Kendrick Meek faces numerous questions in his quest for Florida’s U.S. Senate seat. Can he survive a primary challenge by billionaire Jeff Greene? Can a little known Congressman from Miami beat a Republican star (Marco Rubio) and a popular sitting governor (Charlie Crist)?
Can he accomplish this with the country’s first black president with approval ratings in the low 40s? Is Florida ready to elect its first black Senator?
But of all the questions Meek faces, the most persistent might be about his relationship with President Barack Obama.
Meek was one of several Congressional Black Caucus members (including all three in Florida) to choose Hillary Clinton over Obama in the 2008 primaries. He continued to support Hillary long after her candidacy ceased to be viable.
“Here’s the deal. I supported Hillary but I wasn’t against Barack Obama,” said Meek, who met the former president while serving as a state trooper on then-Gov. Lawton Chiles’ security detail. “Anyone who understands the relationship between President Clinton and myself and my family knows it wasn’t anything other than a longstanding working and personal relationship.”
MSNBC Video Coverage:
Meek stood by the former president when Bill Clinton was accused of making racially charged comments during the South Carolina primary. Meek, who was there, said Clinton’s response to a question about Obama’s statewide coalition was taken out of context.
That loyalty has earned Meek several fundraisers, plus three personal appearances by Clinton in a single day this week. But it’s also led to speculation that support for Meek from the current White House is tepid; or worse, that Team Obama might be rooting behind the scenes for Crist.
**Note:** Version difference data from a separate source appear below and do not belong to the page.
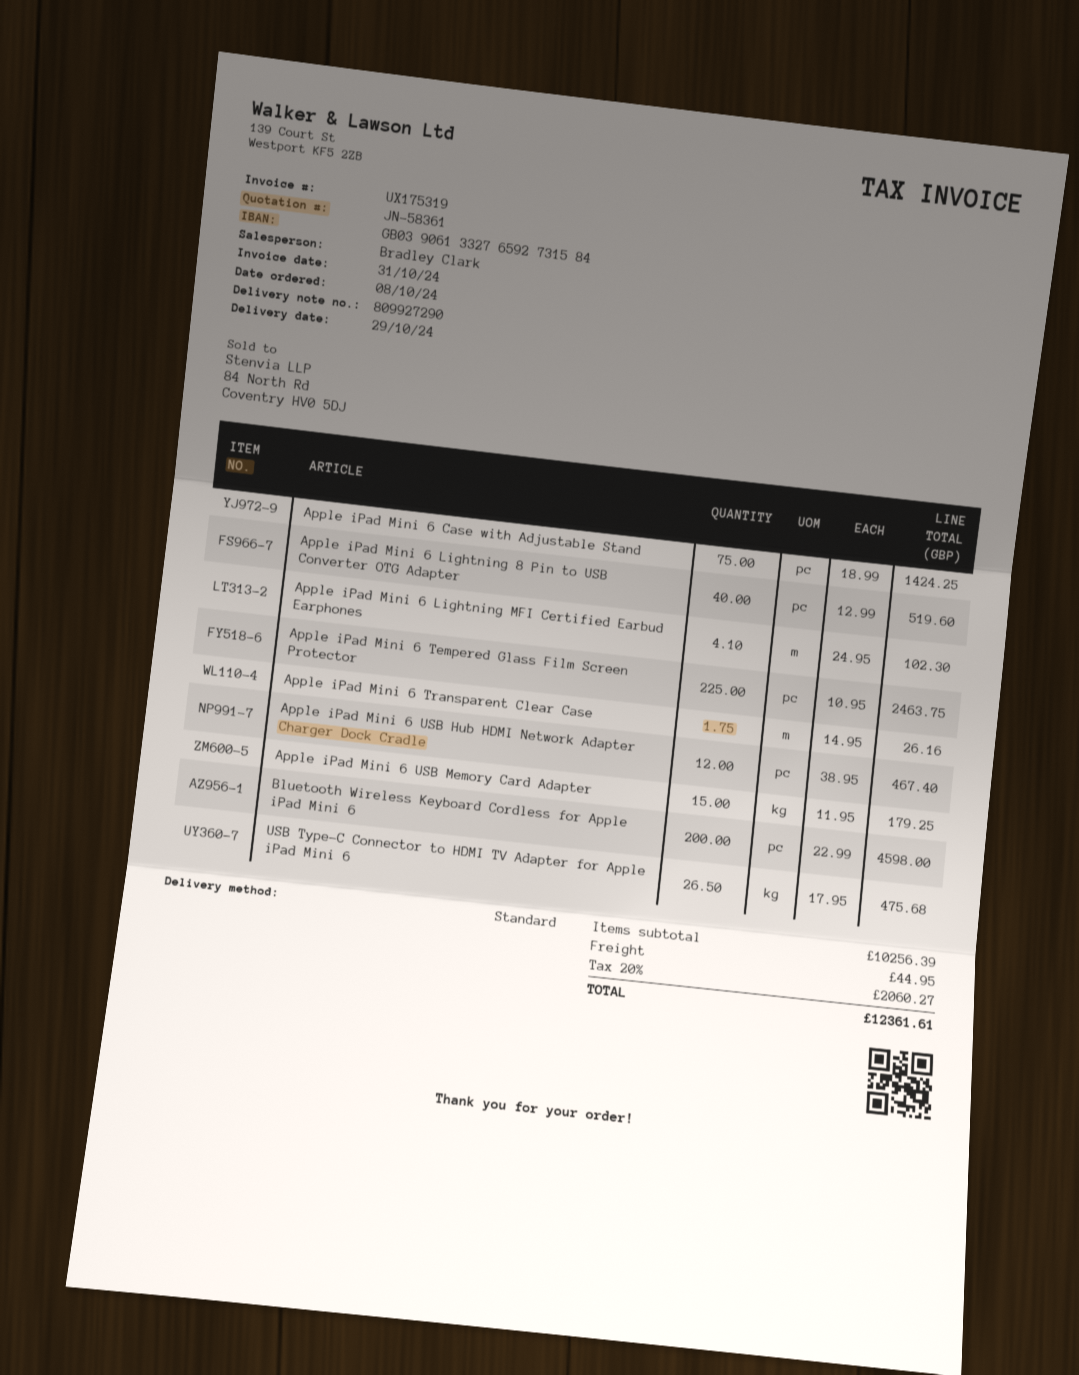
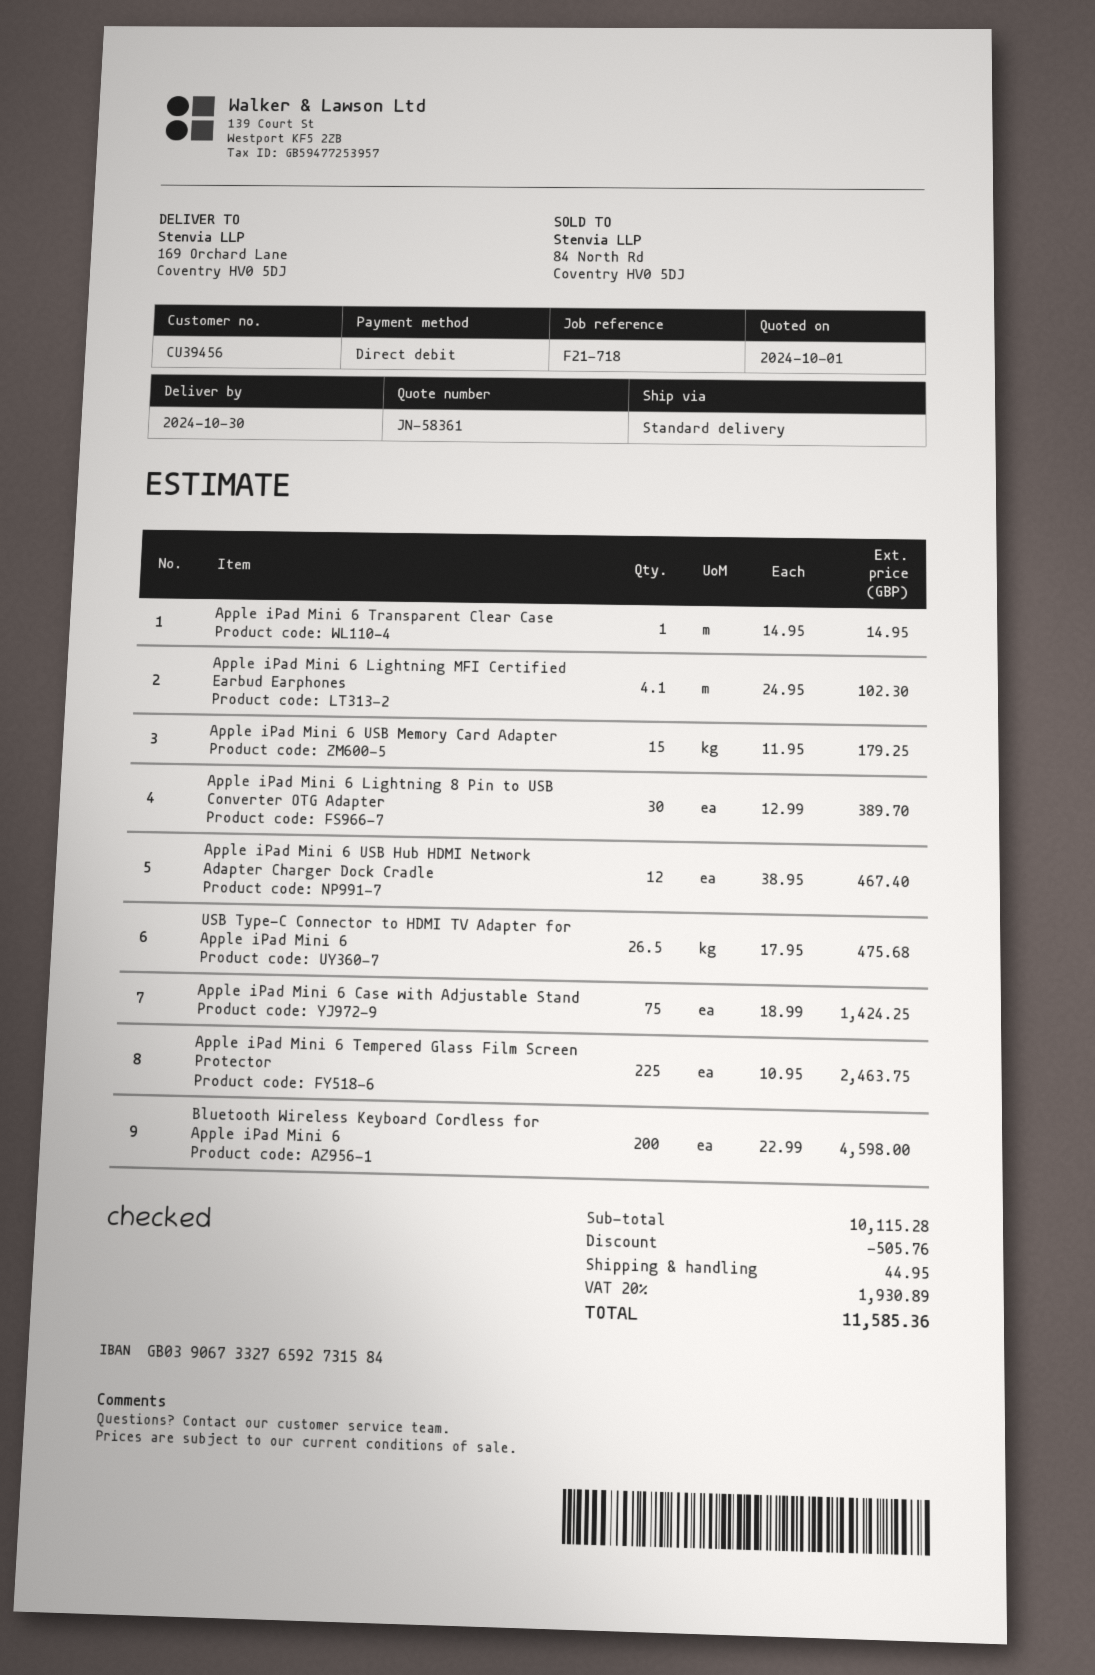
delivery date: 2024-10-29 -> 2024-10-30
bank account: GB03906133276592731584 -> GB03906733276592731584
Apple iPad Mini 6 Lightning 8 Pin to USB Converter OTG Adapter: 40 x 12.99 = 519.60 -> 30 x 12.99 = 389.70
Apple iPad Mini 6 Transparent Clear Case: 1.75 x 14.95 = 26.16 -> 1 x 14.95 = 14.95
subtotal: 10256.39 -> 10115.28
discount: none -> 505.76
tax: 20% = 2060.27 -> 20% = 1930.89
total: 12361.61 -> 11585.36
An emotional issue…and a strategic one
For many African-Americans in 2008, “Hillary or Obama?” was an emotionally charged question. (Just ask Tavis Smiley.)
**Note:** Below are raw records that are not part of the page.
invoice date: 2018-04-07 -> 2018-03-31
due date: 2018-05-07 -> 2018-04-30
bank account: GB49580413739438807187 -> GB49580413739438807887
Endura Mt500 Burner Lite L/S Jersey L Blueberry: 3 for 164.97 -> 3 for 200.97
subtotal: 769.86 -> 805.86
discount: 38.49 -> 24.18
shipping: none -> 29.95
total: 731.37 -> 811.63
“There are people walking around who have to tell their children and their grandchildren, that because of party, or because they were with Hillary, they could not support the first black president of the United States,” said veteran South Florida radio personality James T” Thomas, who watched his mostly black audience flip from overwhelmingly pro-Hillary in 2006, to pro-Obama by early 2007.